Conceived by the J. Stevens Arms and Tool Co. in 1887, it was a redesign of the Flobert BB Cap. It's a rimfire, like many of the cartridges of the day. The fact that it survives as a common ammunition is a testament to the versatility of the round. The fact that it is probably the most produced ammunition in the world is a testament to the low cost, usefulness, and just plain fun available with a .22.
Some forums considered the .22 Long Rifle as a commodity. When we'd talk about firearms owned or shot, we didn't talk about the .22LR because the assumption was that everyone owned one, or two, or three.

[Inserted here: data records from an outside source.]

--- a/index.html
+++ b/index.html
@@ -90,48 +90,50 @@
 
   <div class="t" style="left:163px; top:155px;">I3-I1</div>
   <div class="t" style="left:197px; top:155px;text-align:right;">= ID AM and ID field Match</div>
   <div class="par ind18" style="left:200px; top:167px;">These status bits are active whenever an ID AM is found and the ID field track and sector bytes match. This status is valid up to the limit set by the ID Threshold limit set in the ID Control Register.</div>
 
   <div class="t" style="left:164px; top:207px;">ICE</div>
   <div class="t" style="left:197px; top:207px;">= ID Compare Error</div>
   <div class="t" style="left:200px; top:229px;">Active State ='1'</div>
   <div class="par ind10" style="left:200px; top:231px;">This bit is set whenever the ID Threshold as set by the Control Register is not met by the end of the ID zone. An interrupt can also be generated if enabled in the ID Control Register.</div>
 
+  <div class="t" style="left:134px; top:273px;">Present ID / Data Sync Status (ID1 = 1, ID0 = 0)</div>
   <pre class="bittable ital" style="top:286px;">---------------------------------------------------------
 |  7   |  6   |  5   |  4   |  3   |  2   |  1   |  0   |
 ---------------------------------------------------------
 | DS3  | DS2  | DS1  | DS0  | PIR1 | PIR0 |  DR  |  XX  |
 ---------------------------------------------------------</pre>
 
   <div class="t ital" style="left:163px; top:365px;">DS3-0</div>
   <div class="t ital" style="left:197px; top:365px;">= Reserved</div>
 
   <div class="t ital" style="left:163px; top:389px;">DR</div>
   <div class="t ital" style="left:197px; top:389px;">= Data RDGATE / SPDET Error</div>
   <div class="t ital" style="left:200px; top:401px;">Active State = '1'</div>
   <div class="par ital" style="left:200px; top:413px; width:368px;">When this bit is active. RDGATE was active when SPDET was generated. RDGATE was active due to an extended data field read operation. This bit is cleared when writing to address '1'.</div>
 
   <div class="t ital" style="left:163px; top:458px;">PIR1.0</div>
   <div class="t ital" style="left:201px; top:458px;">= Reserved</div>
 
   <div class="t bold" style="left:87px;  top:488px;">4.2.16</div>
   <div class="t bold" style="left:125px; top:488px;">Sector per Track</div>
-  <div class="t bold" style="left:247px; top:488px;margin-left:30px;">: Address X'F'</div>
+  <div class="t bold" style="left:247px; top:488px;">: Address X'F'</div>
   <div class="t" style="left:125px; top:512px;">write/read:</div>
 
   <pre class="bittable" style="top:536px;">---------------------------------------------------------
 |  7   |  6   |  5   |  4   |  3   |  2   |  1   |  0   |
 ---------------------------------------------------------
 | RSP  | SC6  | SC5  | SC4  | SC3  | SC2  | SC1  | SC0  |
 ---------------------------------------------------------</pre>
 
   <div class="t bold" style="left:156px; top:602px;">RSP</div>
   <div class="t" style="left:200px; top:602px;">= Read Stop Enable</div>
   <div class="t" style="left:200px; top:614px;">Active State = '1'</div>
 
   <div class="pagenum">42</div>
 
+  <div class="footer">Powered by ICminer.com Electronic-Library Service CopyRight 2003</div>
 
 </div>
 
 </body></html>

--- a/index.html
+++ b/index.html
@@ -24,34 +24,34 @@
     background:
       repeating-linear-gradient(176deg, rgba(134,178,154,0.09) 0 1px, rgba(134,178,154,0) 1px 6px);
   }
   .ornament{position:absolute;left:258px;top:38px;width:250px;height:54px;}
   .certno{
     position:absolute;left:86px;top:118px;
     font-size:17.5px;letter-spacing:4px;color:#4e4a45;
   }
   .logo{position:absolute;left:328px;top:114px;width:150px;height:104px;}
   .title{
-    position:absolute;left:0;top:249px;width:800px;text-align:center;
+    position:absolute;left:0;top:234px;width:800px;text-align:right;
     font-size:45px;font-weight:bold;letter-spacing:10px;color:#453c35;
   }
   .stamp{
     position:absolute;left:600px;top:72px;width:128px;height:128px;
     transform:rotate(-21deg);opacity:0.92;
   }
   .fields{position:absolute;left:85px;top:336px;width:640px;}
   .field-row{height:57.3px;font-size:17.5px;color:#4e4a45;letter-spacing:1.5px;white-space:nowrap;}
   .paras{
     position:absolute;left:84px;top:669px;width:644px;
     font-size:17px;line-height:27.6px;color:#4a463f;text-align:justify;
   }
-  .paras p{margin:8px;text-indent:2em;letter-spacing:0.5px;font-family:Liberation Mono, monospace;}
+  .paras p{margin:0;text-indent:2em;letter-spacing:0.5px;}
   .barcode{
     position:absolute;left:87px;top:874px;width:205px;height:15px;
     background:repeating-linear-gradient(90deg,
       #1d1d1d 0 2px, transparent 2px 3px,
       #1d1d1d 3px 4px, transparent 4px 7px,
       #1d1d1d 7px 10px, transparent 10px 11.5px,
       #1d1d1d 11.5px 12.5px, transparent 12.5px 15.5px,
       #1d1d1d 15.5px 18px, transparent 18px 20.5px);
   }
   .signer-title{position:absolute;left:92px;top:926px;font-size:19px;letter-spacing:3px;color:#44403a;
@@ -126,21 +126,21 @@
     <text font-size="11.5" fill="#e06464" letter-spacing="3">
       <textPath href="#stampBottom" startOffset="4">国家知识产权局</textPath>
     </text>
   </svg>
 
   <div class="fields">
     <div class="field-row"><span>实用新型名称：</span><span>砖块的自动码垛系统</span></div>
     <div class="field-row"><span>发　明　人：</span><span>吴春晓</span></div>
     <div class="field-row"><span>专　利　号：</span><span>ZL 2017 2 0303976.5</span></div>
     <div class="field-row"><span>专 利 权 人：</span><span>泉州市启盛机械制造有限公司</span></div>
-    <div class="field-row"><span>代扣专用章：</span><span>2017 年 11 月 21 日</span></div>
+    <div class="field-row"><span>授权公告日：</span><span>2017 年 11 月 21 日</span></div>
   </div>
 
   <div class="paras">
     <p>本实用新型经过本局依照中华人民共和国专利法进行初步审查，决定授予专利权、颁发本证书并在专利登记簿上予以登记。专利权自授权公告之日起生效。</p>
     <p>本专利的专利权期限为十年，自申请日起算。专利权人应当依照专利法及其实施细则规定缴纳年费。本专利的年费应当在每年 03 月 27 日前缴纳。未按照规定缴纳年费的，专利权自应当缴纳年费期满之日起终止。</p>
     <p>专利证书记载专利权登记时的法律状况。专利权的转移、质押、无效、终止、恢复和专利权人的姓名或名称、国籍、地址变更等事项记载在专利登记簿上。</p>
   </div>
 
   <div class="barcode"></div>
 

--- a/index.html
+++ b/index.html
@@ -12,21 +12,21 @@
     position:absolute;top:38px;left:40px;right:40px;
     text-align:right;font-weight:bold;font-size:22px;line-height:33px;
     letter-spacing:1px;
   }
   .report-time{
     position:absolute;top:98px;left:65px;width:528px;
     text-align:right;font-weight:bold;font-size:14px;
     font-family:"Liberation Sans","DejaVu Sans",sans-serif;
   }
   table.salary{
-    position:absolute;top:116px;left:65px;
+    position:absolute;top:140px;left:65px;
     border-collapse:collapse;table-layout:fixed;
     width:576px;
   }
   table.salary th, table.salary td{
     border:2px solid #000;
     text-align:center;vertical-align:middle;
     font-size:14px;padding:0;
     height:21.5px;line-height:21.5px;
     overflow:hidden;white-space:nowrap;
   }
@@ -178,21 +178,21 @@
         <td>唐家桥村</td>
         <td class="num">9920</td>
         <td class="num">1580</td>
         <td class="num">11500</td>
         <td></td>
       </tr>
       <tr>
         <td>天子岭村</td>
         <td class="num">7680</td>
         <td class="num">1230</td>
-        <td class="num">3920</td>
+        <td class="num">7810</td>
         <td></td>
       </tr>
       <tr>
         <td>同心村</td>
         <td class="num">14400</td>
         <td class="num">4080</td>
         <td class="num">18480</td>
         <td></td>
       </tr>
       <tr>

As a law enforcement officer, I've been around lots of crime committed with a .22LR. In the words of one of my old chiefs, "It's an over-penetrating sonofabitch." That's true. That little bitty old round that everyone dismisses as a low-power round is capable of quite a bit of penetration.
Courtesy of the Western Rifle Shooters Association, the forum at Sniper's Hide has a thread about the lethality of the round. The guy making the report had shot a turkey, wrapped in 3 layers of clothing at 300 yards.
After shooting the 300 yards and taking back the target to the Jeep, we realized that one round had gone through the whole turkey, the clothing layers in the front AND the layers in the back as well!!!!!!!!!! And this had to occur between 250 yards and 300 yards. This was MUCH MORE than I ever had anticipated for the standard velocity 22LR round!!!!!!!!!!No, I'm not touting the round for long-range sniping, nor am I recommending it as a large game round. It's still a rimfire .22 for gosh sake.
That said, however, I once had the experience of watching a guy take a whitetail deer with the .22LR. We were squirrel hunting during the deer season and my hunting partner jumped a deer in the edge of a woodline. He was carrying a semi-auto .22 and in the space of two seconds, put five rounds in a nice little group of that deer's ribcage. That deer walked about ten steps and folded up. Four of the five bullets had gone completely through the animal.
Don't go deer hunting with your .22. It's illegal in most states. However, the anecdote illustrates the ability of a round that is low cost, low recoil, universally available and highly accurate.
Next time you go to the range, or to the plinking grounds, take your .22. You might become re-acquainted with an extremely versatile caliber. Better yet, take a new shooter and let them have some success with a very old cartridge.